U.S. consumers are clearly worried about rising prices, as reflected by the surging inflation levels. The latest consumer sentiment readings for November look very disappointing as the metric has slipped to the lowest level in a decade compared to the previous month. The University of Michigan’s final consumer sentiment declined to 67.4 during November from 71.7 in October. However, the reading still compared favorably with the preliminary estimate of 66.8 in early November.

The disappointing consumer sentiment reading might affect the consumer discretionary sector, which attracts a major portion of consumer spending amid rising inflation levels. Certain ETFs that can feel the impact are The Consumer Discretionary Select Sector SPDR Fund XLY, Vanguard Consumer Discretionary ETF VCR, First Trust Consumer Discretionary AlphaDEX Fund FXD and Fidelity MSCI Consumer Discretionary Index ETF FDIS.

Going on, the measure of current economic conditions dipped to 73.6 in November from 77.7 in October. In November, a gauge of consumer expectations slid to 63.5, appearing weak compared to October’s reading of 67.9.

One-year inflation is expected to rise 4.9% in November (the highest since 2008). The survey's five-to-10-year inflation outlook rose to 3% in November, as stated in a Bloomberg article.

In this regard, Richard Curtin, director of the survey, said that “While pandemic induced supply-line shortages were the precipitating cause, the roots of inflation have grown and spread more broadly across the economy.” This was reported in a BloombergQuint article. Curtin also said that “Rather than gradually easing along with diminished shortages, complaints about falling living standards doubled in the past six months,” per the same article as mentioned above.

Consumers seem disturbed about the rising prices of homes, vehicles, food and household durables. The Michigan survey has also highlighted that the buying conditions for household durable goods have declined to the second-lowest level since the recording of data began in 1978.

Current U.S. Economic Scenario

Investors have started worrying about the hot inflation data releases amid the Fed calling inflation levels ‘transitory’. Per the latest Labor Department report, the Consumer Price Index (CPI) in October rose 6.2% year over year compared to the Dow Jones estimate of a 5.9% rise, per a CNBC article. The metric came in at the highest level since December 1990 and it covers a basket of products ranging from gasoline and health care to groceries and rents. It also increased 0.9% for the month, surpassing the 0.6% Dow Jones estimate. The soaring food, used vehicles and energy prices might be primarily responsible for the rising inflation levels.

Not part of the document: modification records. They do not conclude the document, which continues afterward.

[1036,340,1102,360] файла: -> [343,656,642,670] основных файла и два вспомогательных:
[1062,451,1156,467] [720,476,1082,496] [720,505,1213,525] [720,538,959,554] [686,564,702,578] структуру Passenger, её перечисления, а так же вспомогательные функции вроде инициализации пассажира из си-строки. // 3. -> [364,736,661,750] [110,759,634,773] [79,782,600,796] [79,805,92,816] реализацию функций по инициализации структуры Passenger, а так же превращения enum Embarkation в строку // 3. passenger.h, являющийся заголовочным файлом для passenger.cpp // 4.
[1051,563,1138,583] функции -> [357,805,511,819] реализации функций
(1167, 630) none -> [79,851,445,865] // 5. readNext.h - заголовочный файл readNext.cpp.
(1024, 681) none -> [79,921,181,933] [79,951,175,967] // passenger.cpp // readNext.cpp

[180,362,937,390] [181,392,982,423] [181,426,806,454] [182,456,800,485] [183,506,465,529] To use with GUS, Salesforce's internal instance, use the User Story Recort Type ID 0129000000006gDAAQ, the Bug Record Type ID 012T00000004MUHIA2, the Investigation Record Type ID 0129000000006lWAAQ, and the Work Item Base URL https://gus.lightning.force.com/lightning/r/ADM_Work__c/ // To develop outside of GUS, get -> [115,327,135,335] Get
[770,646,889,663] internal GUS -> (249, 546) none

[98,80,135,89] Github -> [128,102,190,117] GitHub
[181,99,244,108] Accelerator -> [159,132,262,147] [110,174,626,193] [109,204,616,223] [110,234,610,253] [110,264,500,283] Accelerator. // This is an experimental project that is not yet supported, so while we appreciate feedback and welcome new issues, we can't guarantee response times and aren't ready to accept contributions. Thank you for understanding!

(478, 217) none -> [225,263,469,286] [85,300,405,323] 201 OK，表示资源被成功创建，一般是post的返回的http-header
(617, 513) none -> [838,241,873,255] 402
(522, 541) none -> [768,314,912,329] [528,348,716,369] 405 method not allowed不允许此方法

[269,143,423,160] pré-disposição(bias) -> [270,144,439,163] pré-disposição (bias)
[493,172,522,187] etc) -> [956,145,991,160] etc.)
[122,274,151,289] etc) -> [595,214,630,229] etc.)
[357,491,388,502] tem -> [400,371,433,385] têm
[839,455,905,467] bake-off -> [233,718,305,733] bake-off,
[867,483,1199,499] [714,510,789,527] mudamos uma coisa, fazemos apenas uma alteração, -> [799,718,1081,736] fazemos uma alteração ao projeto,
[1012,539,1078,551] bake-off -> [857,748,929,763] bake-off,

The Federal Reserve’s more preferred inflation gauge, core personal consumption expenditures, rose 4.1% year over year for October, on par with the estimates (per a CNBC article).

According to the Federal Reserve, a major part of the inflation has been triggered by the pandemic-driven supply-demand imbalance, which might get resolved in a few months (per a CNBC article).

The resurging coronavirus cases in the European Union can be a concern as travel restrictions are being lifted globally and economies are reopening. Moreover, the variant, called B.1.1.529, detected in South Africawith numerous mutations to the spike protein, is also worrying investors (as stated in a CNBC article).

However, the impressive third-quarter earnings results have been keeping investors busy. The earnings results have also eased investors' worries surrounding the rising supply-chain disturbances eroding corporate profit margins.

In another positive development, the U.S. jobs report for November seems impressive. The nonfarm payrolls rose by 531,000 in October, surpassing the estimate of 450,000, per a CNBC article. Also, beating expectations, the unemployment rate declined to 4.6%, hitting a new pandemic low level (according to a CNBC article).

Wall Street has another reason to cheer as the U.S. House of Representatives has passed the more than $1-trillion infrastructure bill on Nov 5. The bill has now moved to President Biden for his signature. The legislation was approved in a 228-206 vote.

Going on, the Atlanta Fed stated that the U.S. economy will grow 8.6% (revised upwards from 8.2%) in fourth-quarter 2021 in his latest forecasts. Heading into the holiday season, given the reopening of domestic and international borders for traveling, we are enthusiastic about U.S. economic growth.

ETFs That Might Suffer

Here we discuss in detail the four most popular funds that target the broader consumer discretionary sector (see all Consumer Discretionary ETFs):

The Consumer Discretionary Select Sector SPDR Fund

The Consumer Discretionary Select Sector SPDR Fund is the largest and the most popular product in the consumer discretionary space, with AUM of $23.99 billion. XLY tracks the Consumer Discretionary Select Sector Index.

The Consumer Discretionary Select Sector SPDR Fund charges an expense ratio of 0.12%. XLY carries a Zacks ETF Rank #2 (Buy), with a Medium-risk outlook. Also, The Consumer Discretionary Select Sector SPDR Fund trades in three-month average volume of about 5.7 million shares (read: Home Depot Rises Post Q3 Earnings: ETFs to Buy).

Vanguard Consumer Discretionary ETF

Vanguard Consumer Discretionary ETF currently follows the MSCI US Investable Market Consumer Discretionary 25/50 Index.

Vanguard Consumer Discretionary ETF has an AUM of $7.65 billion and charges an expense ratio of 0.10%. VCR carries a Zacks ETF Rank #1 (Strong Buy), with a Medium-risk outlook. Also, Vanguard Consumer Discretionary ETF trades in three-month average volume of about 104,000 shares (read: Will ETFs Win During Thanksgiving Week Amid Virus Fears?).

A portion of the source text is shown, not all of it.